Tune in weekday mornings for Stories of Standards to hear our favorite versions of ” Fly Me to the Moon.” Rodney Franks presents Stories of Standards Monday through Friday at 7:50 and 8:50 a.m. starting Monday, August 10th!
“Fly Me to the Moon” was written by Bart Howard in 1954 as a slow waltz, with the title “In Other Words”, first recorded by Kaye Ballard. While a variety of singers released recordings in the following few years, it was Peggy Lee’s appearance on the Ed Sullivan Show in 1960 which greatly increased its popularity. In 1963 Peggy Lee convinced Howard to change the title to “Fly Me to the Moon”. In 1962 Joe Harnell arranged and recorded an instrumental version of the song in bossa nova style which spent 13 weeks on Billboard’s “Hot 100” list. In 1964 Quincy Jones arranged the song for the album “It Might as Well Be Swing” (Frank Sinatra and Count Basie’s Band) and changed the time signature from 3/4 to 4/4, which has been standard for the song ever since. This version became closely associated with NASA’s Apollo Space program and became the first music heard on the Moon when Buzz Aldrin played it on a portable cassette player after he stepped onto the Moon. Diana Krall sang this in 2009 on the occasion of the 40th anniversary of the moon landing and again in 2012 at the memorial service for Apollo 11 mission commander Neil Armstrong.

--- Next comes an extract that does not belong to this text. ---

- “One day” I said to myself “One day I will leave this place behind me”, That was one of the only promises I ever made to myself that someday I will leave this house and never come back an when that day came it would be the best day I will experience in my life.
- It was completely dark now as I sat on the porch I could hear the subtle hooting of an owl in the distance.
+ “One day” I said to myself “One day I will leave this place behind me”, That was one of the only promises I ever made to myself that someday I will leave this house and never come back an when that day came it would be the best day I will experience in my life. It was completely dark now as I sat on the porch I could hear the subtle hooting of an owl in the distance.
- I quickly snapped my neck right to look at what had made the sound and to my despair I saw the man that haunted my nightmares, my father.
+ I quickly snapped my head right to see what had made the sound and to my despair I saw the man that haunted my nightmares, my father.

Bart Howard (1 Jun 1915-21 Feb 2004) was a jazz pianist best known for writing the song “Fly Me to the Moon”. He served in the US Army in World War II before becoming pianist and director of shows at The Blue Angel in New York, which was when he began composing songs. While there he had introduced Eartha Kitt, Johnny Mathis and others. He was inducted into the Songwriters Hall of Fame in 1999. ”I’ve always said it took me 20 years to find out how to write a song in 20 minutes,” Mr. Howard recalled in an interview with The New York Times in 1988. ”The song just fell out of me. One publisher wanted me to change the lyric to ‘take me to the moon.’ Had I done that I don’t know where I’d be today.” His idol was always Cole Porter, who once told Howard that he would be successful once he learned to sing them himself. Howard died of a stroke, survived by a sister, Dorothy Lind, and Thomas Fowler, his partner of 58 years.